Please add this to evidence. Why isn't Samurai Commuter blocked yet as a sock? Jehochman Talk 14:53, 21 January 2008 (UTC)[reply]

It would have been nice for someone to let me know about this at AN3. ;) I could buy Neutral Good = Samurai Commuter based on the conversation at AN3 - EXCEPT that they both have edits at 06:39, 18 January 2008 (east coast time, I think that's 11:39 GMT). With the exception of that lone match, their edits are pretty streaky (one edits for a few hours, then the other edits for a few hours). But based on that match, if they are socks, they are doing a pretty good job. --B (talk) 05:24, 23 January 2008 (UTC)[reply]

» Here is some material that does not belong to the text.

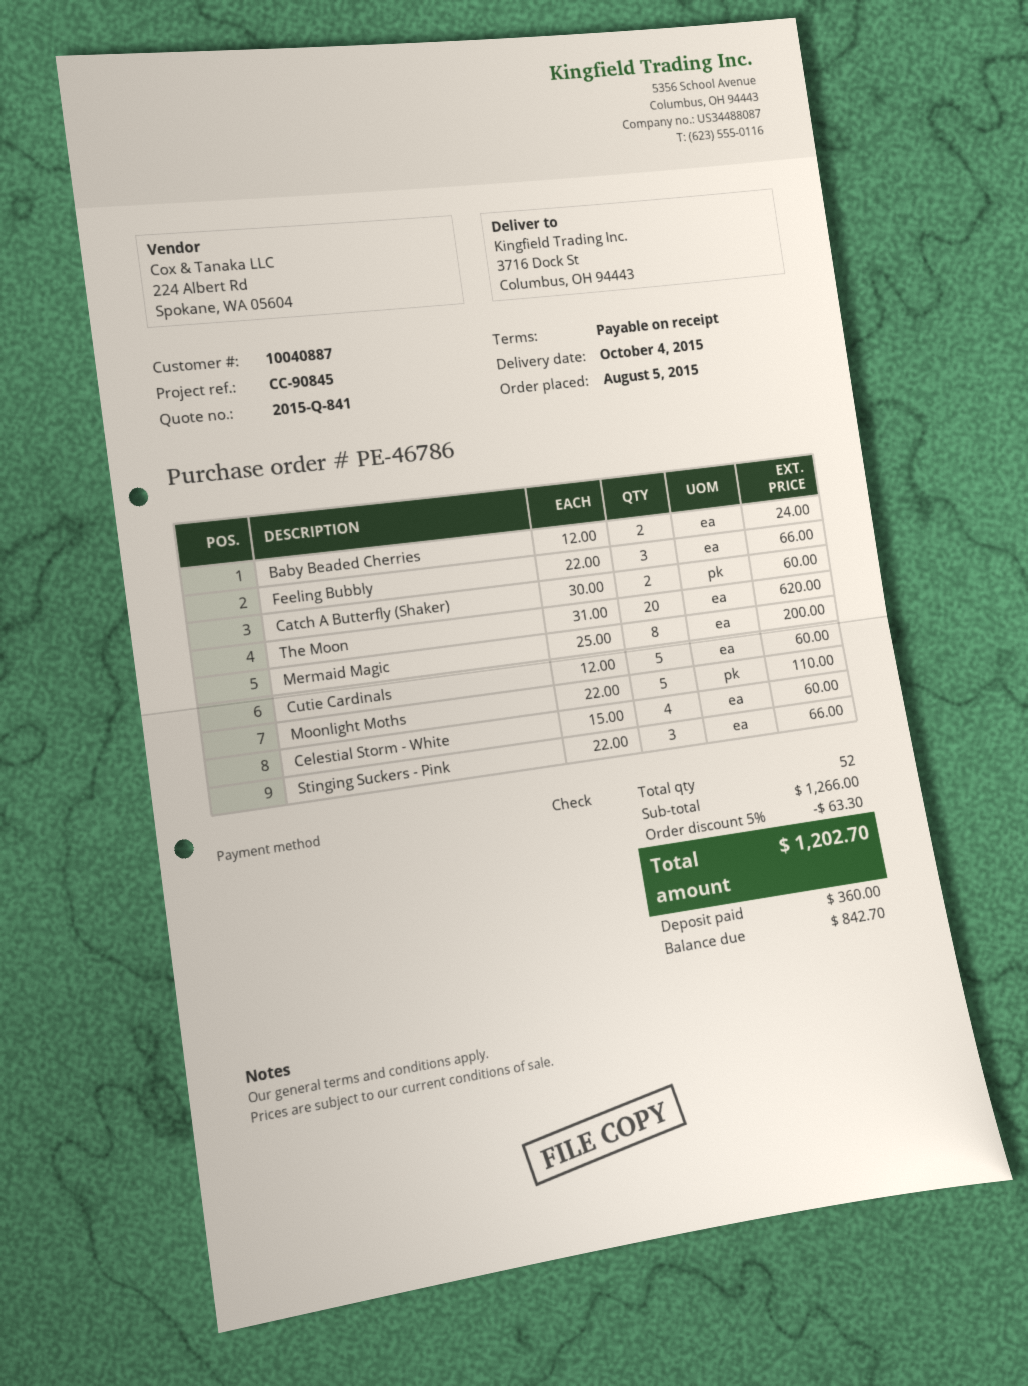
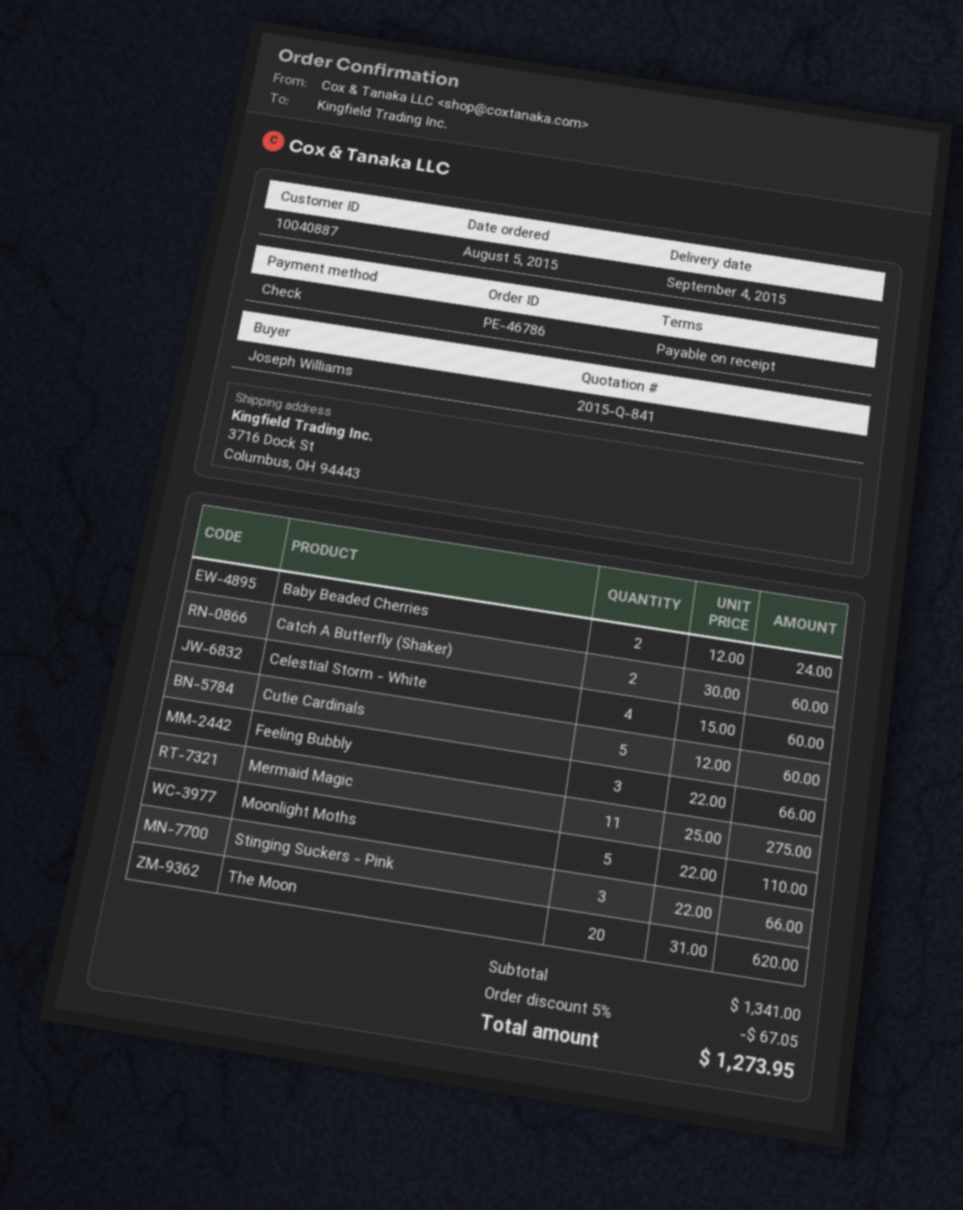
delivery date: 2015-10-04 -> 2015-09-04
Mermaid Magic: 8 x 25.00 = 200.00 -> 11 x 25.00 = 275.00
subtotal: 1266.00 -> 1341.00
discount: 5% = 63.30 -> 5% = 67.05
total: 1202.70 -> 1273.95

I noticed that one overlap, but otherwise there is no interleaving. This points to one puppetmaster more than separate users. A clever puppetmaster can generate a small number of simultaneous edits from different IPs by using remote desktop, or by having more than one Internet connection (e.g. Cellular and Landline). Jehochman Talk 05:37, 23 January 2008 (UTC)[reply]
Please consult Occam's Razor. Thank you. Neutral Good (talk) 17:29, 29 January 2008 (UTC)[reply]
I have investigated further and determined that it is unlikely that Neutral Good = Samurai Commuter. Jehochman Talk 17:42, 29 January 2008 (UTC)[reply]

Actual Illegality?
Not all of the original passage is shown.